Anak-anak sebagai pakar matematika

Saat anak-anak berpikir seperti ahli matematika, mereka …..

image1. … buat atau seleseikan permasalahan tentang yang mereka amati dalam matematika atau dalam lingkungan sekitar mereka sehari-hari.

Saya membuat tiga kotak yang berisi sejumlah kue. Saya ingin tahu berapa banyak kue yang saya buat. Ada empat orang dalam keluarga saya dan saya ingin membagi kue dengan sama. Berapa banyak kue yang akan diperoleh tiap orang dalam keluarga saya?

 

 

 

 

image2. … hubungkan pengamatan mereka terhadap apa yang mereka sudah ketahui. Apakah mereka mengenali pola matematis dalam pengamatan mereka? Bisakah mereka membuat hubungan matematis dari yang telah diamati?

JIka ada 12 kue pada setiap kotak, maka saya bisa menemukan berapa banyak kue semuanya dan kemudian membagikannya dengan jumlah yang sama kepada tiap anggota keluarga.

 

 

 

 

image3. …rekam temuan. Ketika anak-anak merekam temuan mereka dengan notasi simbolis mereka menemukan bahwa ini adalah cara singkat merekam pengamatannya. Simbol menjadi alat yang berguna.

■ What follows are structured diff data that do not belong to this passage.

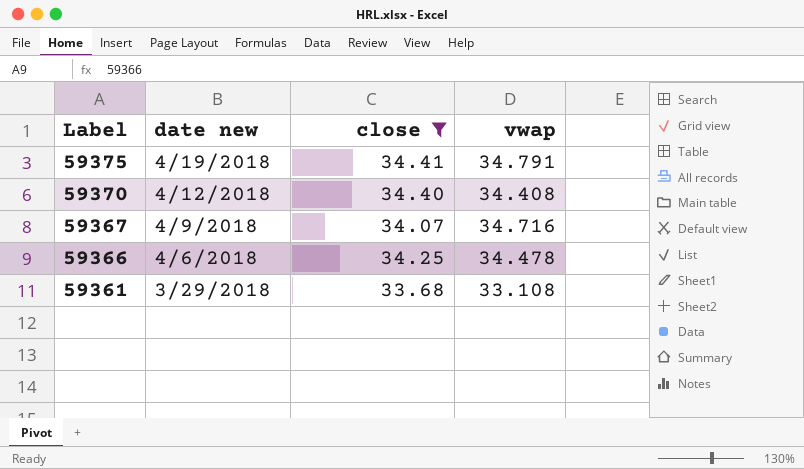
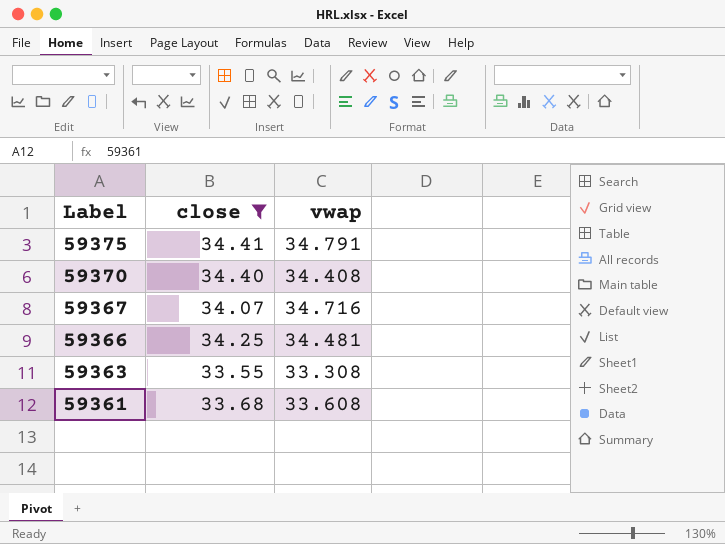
column date new | position: 2 -> none
59366 | vwap: 34.478 -> 34.481
row 59363: none -> 33.55 | 33.308
59361 | vwap: 33.108 -> 33.608

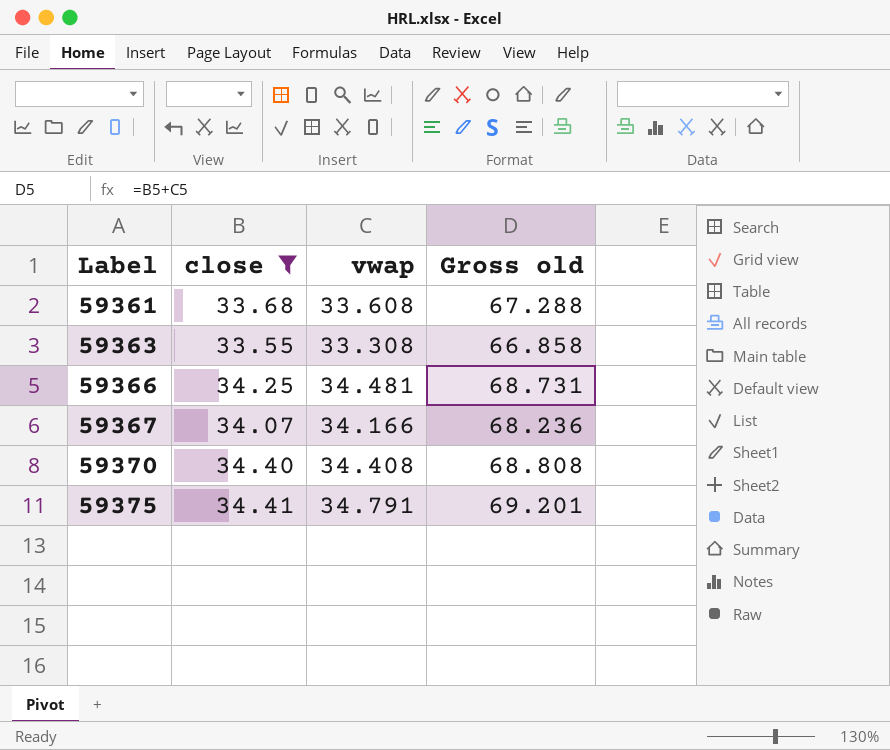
row order: Label descending -> Label ascending
column Gross old | formula: none -> [close] + [vwap]
59367 | vwap: 34.716 -> 34.166

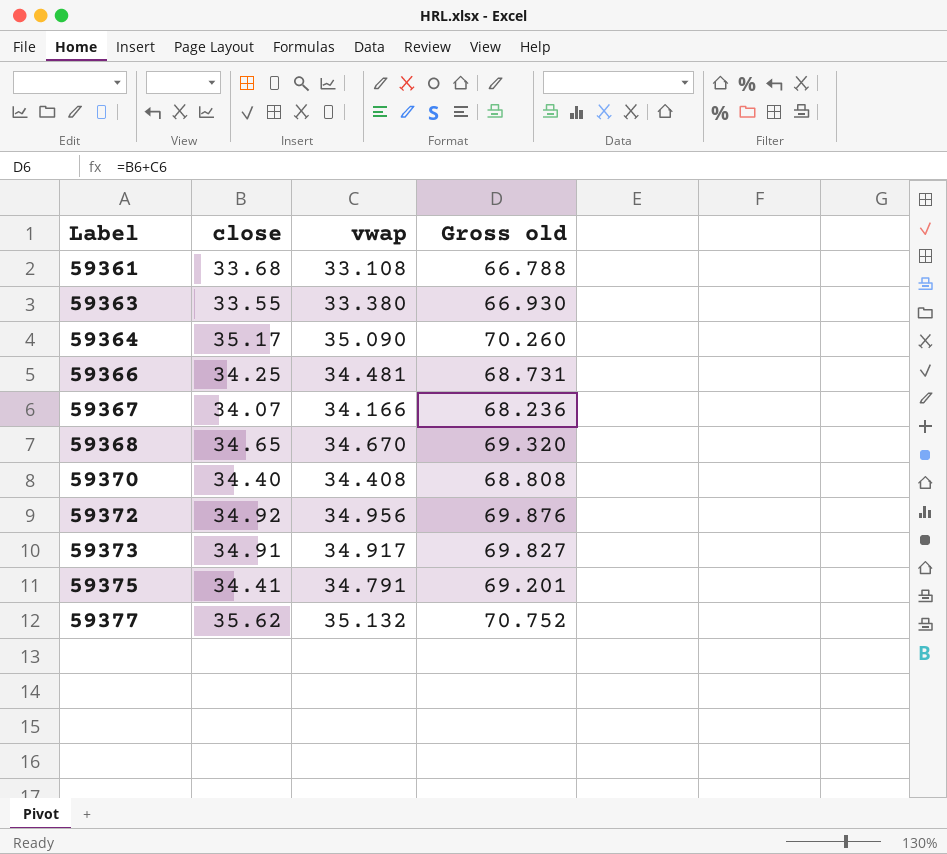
filter: close <= 34.41 -> none
59361 | vwap: 33.608 -> 33.108
59361 | Gross old: 67.288 -> 66.788
59363 | vwap: 33.308 -> 33.380
59363 | Gross old: 66.858 -> 66.930

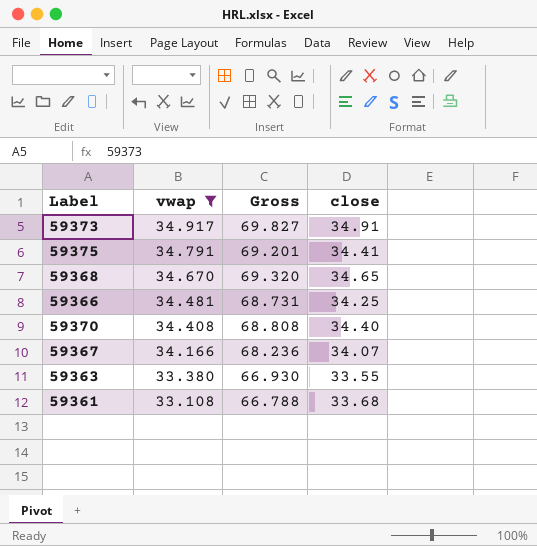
filter: none -> vwap <= 34.917
row order: Label ascending -> vwap descending
column name: Gross old -> Gross
column close | position: 2 -> 4

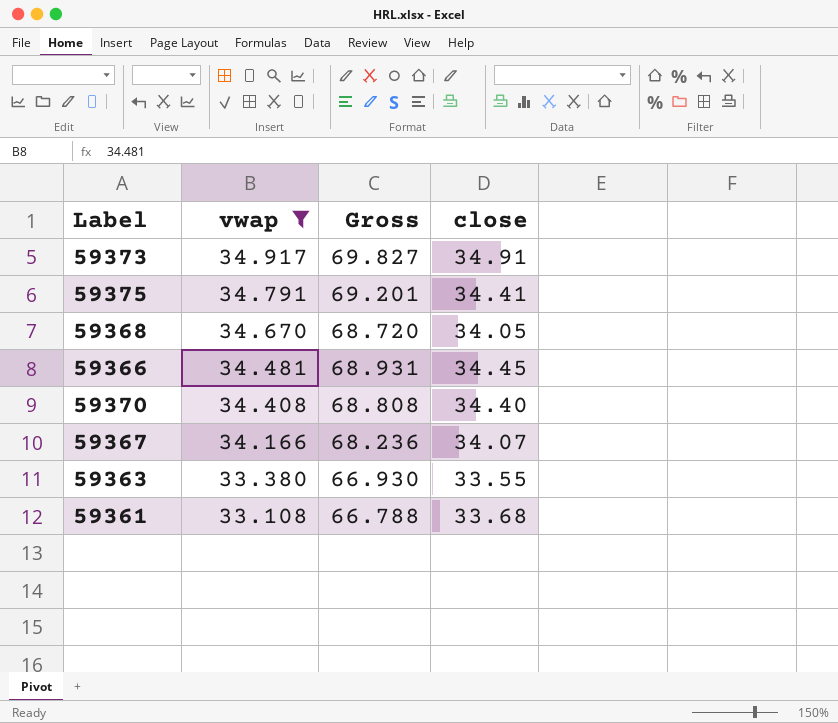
59368 | Gross: 69.320 -> 68.720
59368 | close: 34.65 -> 34.05
59366 | Gross: 68.731 -> 68.931
59366 | close: 34.25 -> 34.45

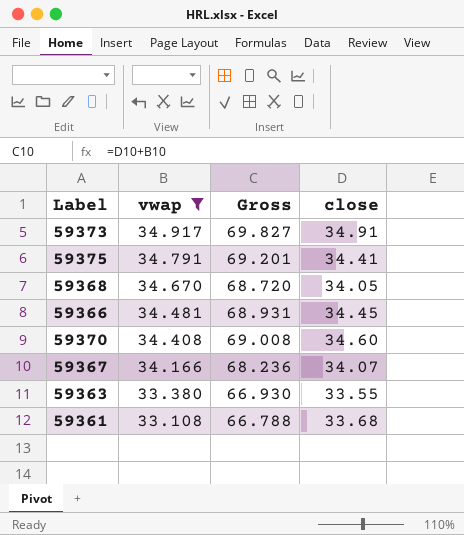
59370 | Gross: 68.808 -> 69.008
59370 | close: 34.40 -> 34.60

Saya mengetahui bahwa 3x12 = 36 sehingga ada 36 kue.

Saya bisa membagi 36 dengan 4 untuk menemukan jumlah kue

yang akan diperoleh tiap orang.

 

 

 

image4. …komunikasikan hasil mereka ke yang lainnya. Anak-anak mengkomunikasikan hasil baik penjelasan secara lisan maupun tertulis dari apa yang mereka kerjakan dan mengapa.

Saya mengetahui bahwa tiap kotak kue berisi 12 kue, dan saya memiliki tiga kotak kue, sehingga saya mempunyai 3x12 atau 36 kue. Untuk membaginya dengan jumlah yang sama saya perlu membagi 36 dengan jumlah orang yang mendapatkan kue.